The third and final time that I had this "dream" is one of the most vivid memories of my childhood, and I sometimes wonder if it was truly a dream at all although I have no other explanation for it. It happened on one of those nights when I was sent to bed early. For some reason, I was even more upset than usual about being forced to bed early. Feeling very angry, I attempted to stay awake until after my parents went to bed as usual. But, also as usual, I failed. I was rudely wakened sometime later by an awful racket of something hitting the wall the bed was pushed against. I already knew what was happening before I turned to see. The puppet thing had come to get me. I saw it glaring at me in the dim light of my nightlight--an armless figure pressed between the wall and the bed staring at me with beady eyes and a malevolent grin. It wore a crumpled derby hat and the remnants of a ragged shirt. For a moment, I could only stare at the thing, unable to move or speak. Then it slammed its upper body against the bed in two sharp motions. I heard the bed springs squeak from the impact, and screamed for my mother. The alarm in my voice must have been evident because she came running. She came to stand beside me and asked me what was wrong.
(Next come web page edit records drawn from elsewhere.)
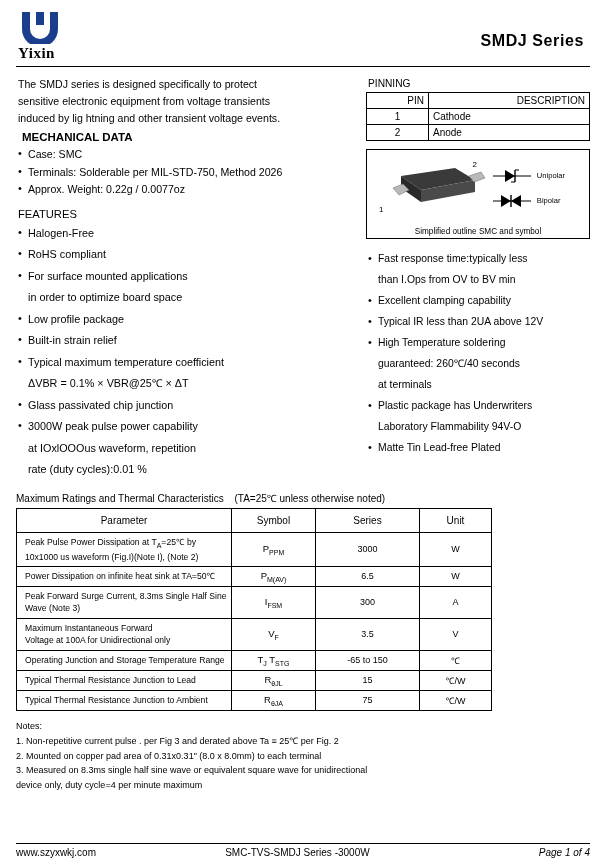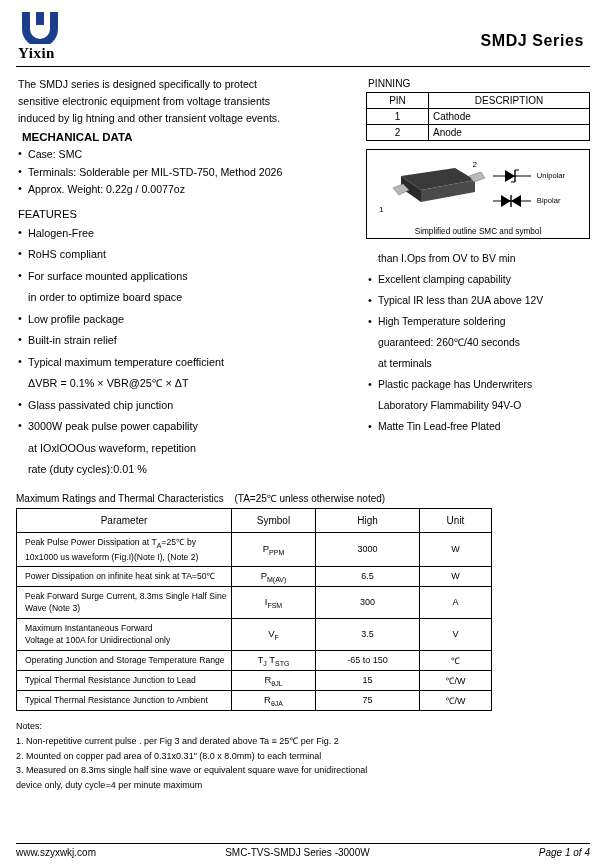"PIN" table.pinning th { text-align: center -> right }
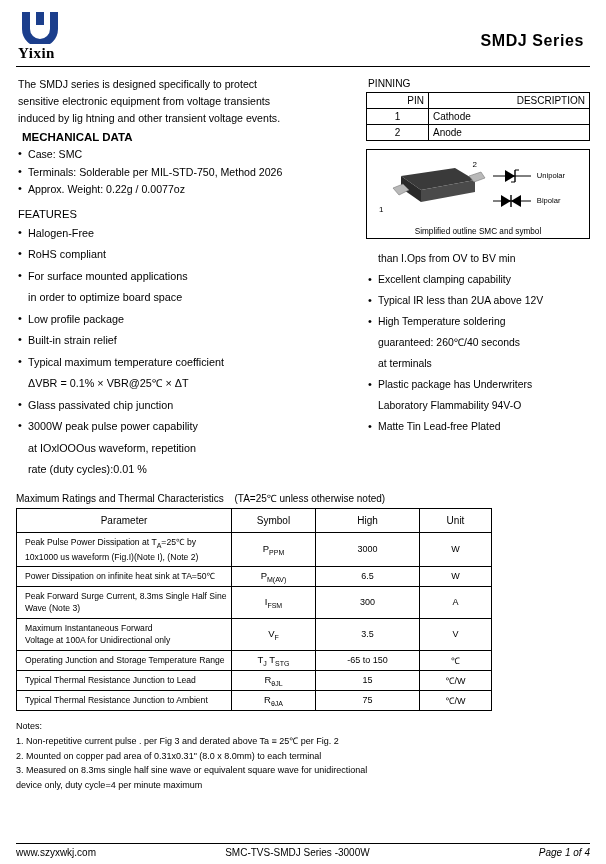"Fast response time:typically less" li { html: none -> <li>Fast response time:typically less</li> }
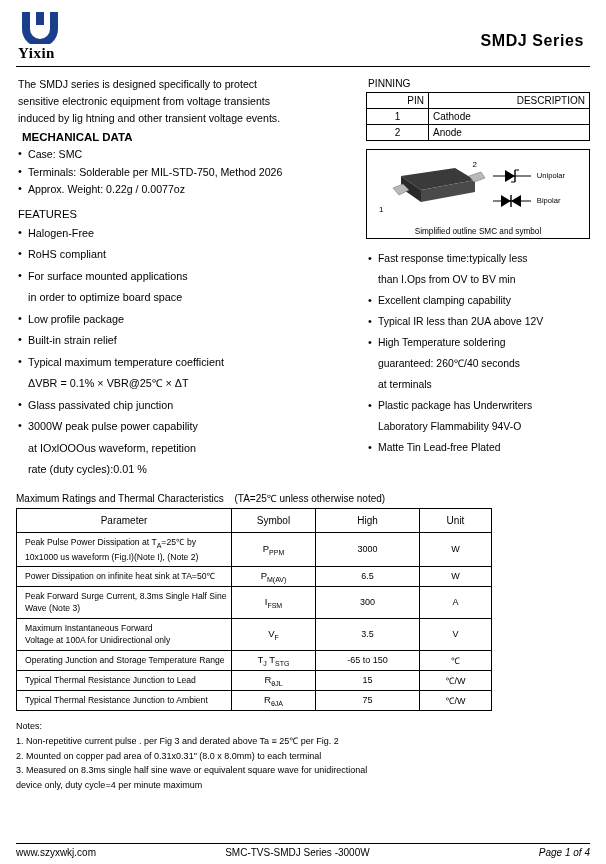"High" th.col-val { text: High -> Series }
Too terrified to speak, all I could do was point to the other side of the bed at the thing I could still see grinning at us.

She told me there was nothing there. Determined that she must be right, I turned away from the thing and begged her to let me sleep with her and Daddy. But she said my dad would simply not allow it, and I said there was no way I was staying in my room alone tonight with the scarecrow puppet thing. Finally, she agreed that she would sleep in my room and that I could sleep with my father. I worried that the thing would get her, but something told me it was only interested in me, and I left her there alone.

The next morning I was extremely relieved to see she had survived the night. Over breakfast, I told both of my parents about what I had seen, and also about the other two types of recurring nightmares I often had. My mother seemed concerned about my nightmares, but she assured me that the thing I'd seen against the wall had only been part of a dream and nothing more. I accepted this, but wasn't so sure she was right. My father believed that all my dreams were just an imaginative ploy to convince them to let me sleep with them.

In any case, I never had any of the dreams again after that. It wasn't long afterward that we moved out of the trailer park onto a piece of isolated land in the country. Although my room in the trailer remained the same, something about moving away from the trailer park made it less menacing, and I was no longer so afraid to sleep alone. But for many years afterward, I made it a point to never look to the wall side of my bed. I believed that if I did the scarecrow puppet thing might appear, and even now a ghost of that fear exists for me.

I've convinced myself now that it was only a dream, but every now and then there are nights when I'm not so sure.